Press Release | BC Budget 2020
“BC Budget 2020 continues the government’s focus on affordability, but lacks a sorely needed ‘competitive business strategy’ for the province” – Michael Hind, CEO of the Tri-Cities Chamber of Commerce.
The 2020 BC Budget, released yesterday afternoon, February 18th, continues the provincial government’s laudable investments in affordability, but lacks a defined provincial competitiveness strategy to help the business sector that is being left to foot a large part of that bill. Since the government’s Budget 2017 update, we have seen BC’s tax competitiveness decline with:
- The corporate tax rate increasing from 11% to 12%
- Carbon tax still increasing $5/tonne per year on its way to $50 per tonne by 2021.
- The Employer’s Health Tax set to cost businesses and other organizations $1.9 billion this fiscal year, and over $2 billion by 2022/23.
- The speculation and vacancy tax in the Lower Mainland, Capital Region District, Nanaimo region, and the Kelowna/West Kelowna area.
Businesses have also been dealing with other tax burdens such as commercial property tax increases due to the “highest and best use” standard.
Despite that, the Tri-Cities Chamber recognizes positive measures such as the enhanced BC Child Opportunity Benefit that will put more money back into the pockets of families. The government is also investing an additional $419 million for Clean BC initiatives over the next 4 years including for energy efficiency retrofits in schools and hospitals, and continues its support for the 10-year Homes for BC plan that will build affordable homes for low and middle-income families. On the labour front, the new BC Access Grant together with the Canada Access Grant will give up to $4,000 to students looking to complete a degree, diploma or certificate.

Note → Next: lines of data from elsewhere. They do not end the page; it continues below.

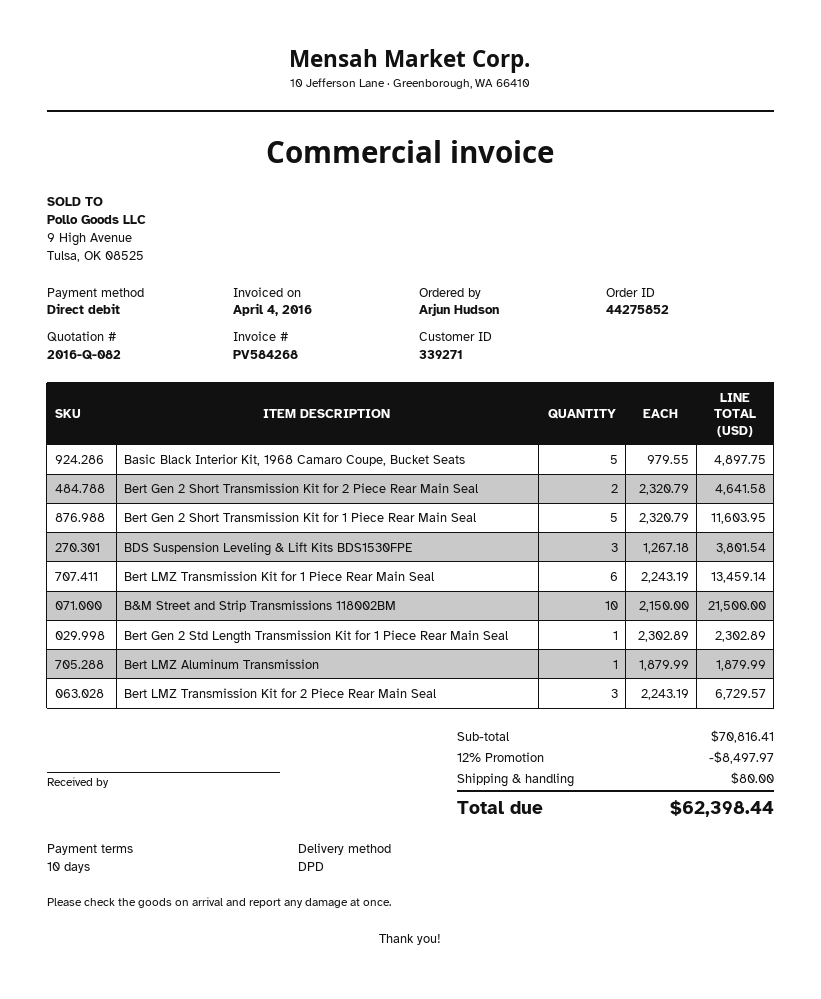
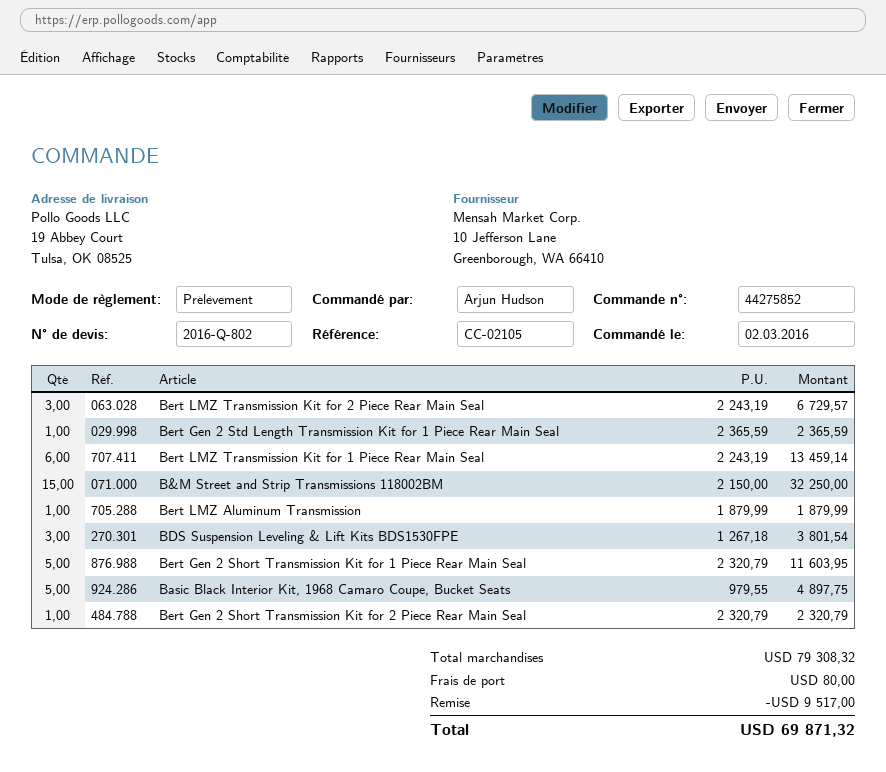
quote number: 2016-Q-082 -> 2016-Q-802
Bert Gen 2 Short Transmission Kit for 2 Piece Rear Main Seal: 2 x 2320.79 = 4641.58 -> 1 x 2320.79 = 2320.79
B&M Street and Strip Transmissions 118002BM: 10 x 2150.00 = 21500.00 -> 15 x 2150.00 = 32250.00
Bert Gen 2 Std Length Transmission Kit for 1 Piece Rear Main Seal: 1 x 2302.89 = 2302.89 -> 1 x 2365.59 = 2365.59
subtotal: 70816.41 -> 79308.32
discount: 8497.97 -> 9517.00
total: 62398.44 -> 69871.32

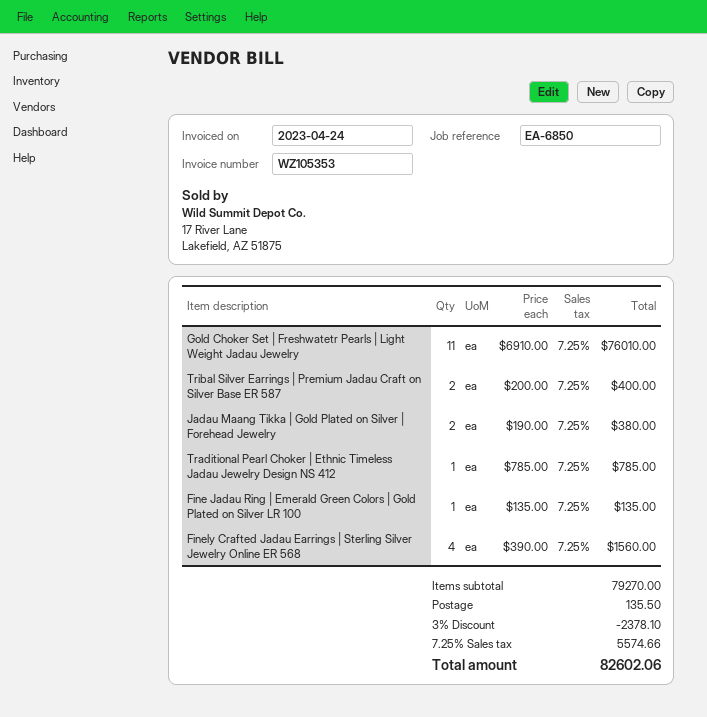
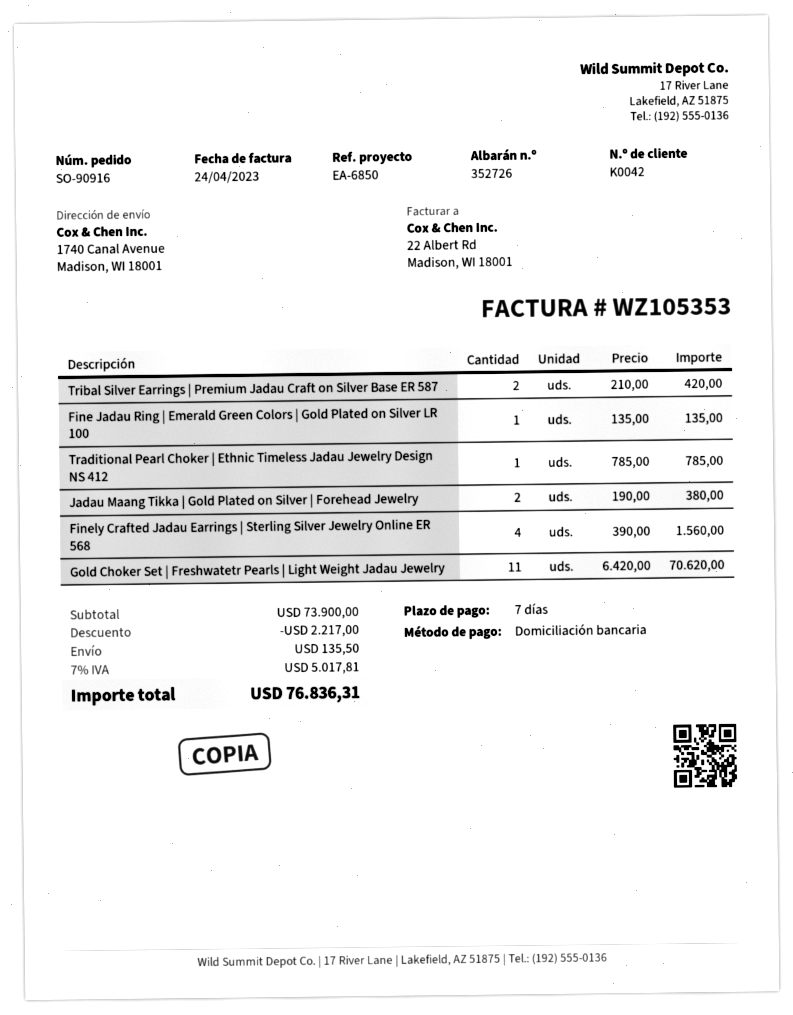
Gold Choker Set | Freshwatetr Pearls | Light Weight Jadau Jewelry: 11 x 6910.00 = 76010.00 -> 11 x 6420.00 = 70620.00
Tribal Silver Earrings | Premium Jadau Craft on Silver Base ER 587: 2 x 200.00 = 400.00 -> 2 x 210.00 = 420.00
subtotal: 79270.00 -> 73900.00
discount: 2378.10 -> 2217.00
tax: 7.25% = 5574.66 -> 7% = 5017.81
total: 82602.06 -> 76836.31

The 2020 Budget remains balanced with forecasted revenues continuing to grow at a steady pace, though largely funded by tax increases to business. Provincial economic calculations have baked in a good amount of fiscal prudence to give the budget a cushion in case of a slowdown in the economy. The provincial surplus for 2019/20 remains a modest $203 million with an estimated surplus for 2020/21 at $227 million. The budget contains Forecast Allowances of $300 million and a contingency of $600 million for 2020.
The Chamber network continues to monitor BC’s debt projections. Taxpayer supported debt-to-GDP continues to increase due to capital investments in transportation, education, and health infrastructure. $9.2 billion over 5 years is going to trade, highway, and transit infrastructure projects. The provincial debt-to-GDP ratio is still at a strong 14.6% but is projected to climb slightly to 17.1% in 2022/23. Meanwhile, taxpayer supported debt-to-revenue – a key metric in determining provincial credit ratings – is at 77.9% and trending higher to 94.4% by 2022/23. This level is acceptable assuming revenue projections materialize, but any slowdown in the economy could see that number begin to impact our credit rating.
The Tri-Cities Chamber welcomes continued affordability investments in health, education, childcare, and housing but are disappointed to see a lack of corresponding improvements to provincial competitiveness. Cost of doing business remains a problem for our members as does growing issues in finding labour. Energy intensive, trade exposed businesses are not receiving adequate support as the province shifts towards a lower carbon economy. Overall, the tax burden on businesses will cause growth and hiring to slow, and BC’s deteriorating tax competitiveness will discourage investment in the province over the long term.
The Tri-Cities Chamber of Commerce is a proactive network of business-minded individuals that are committed to acting as an accessible, visible, supportive and reciprocal resource to our members and the Tri-Cities at large, communicating their collective voice to help shape a prosperous business community.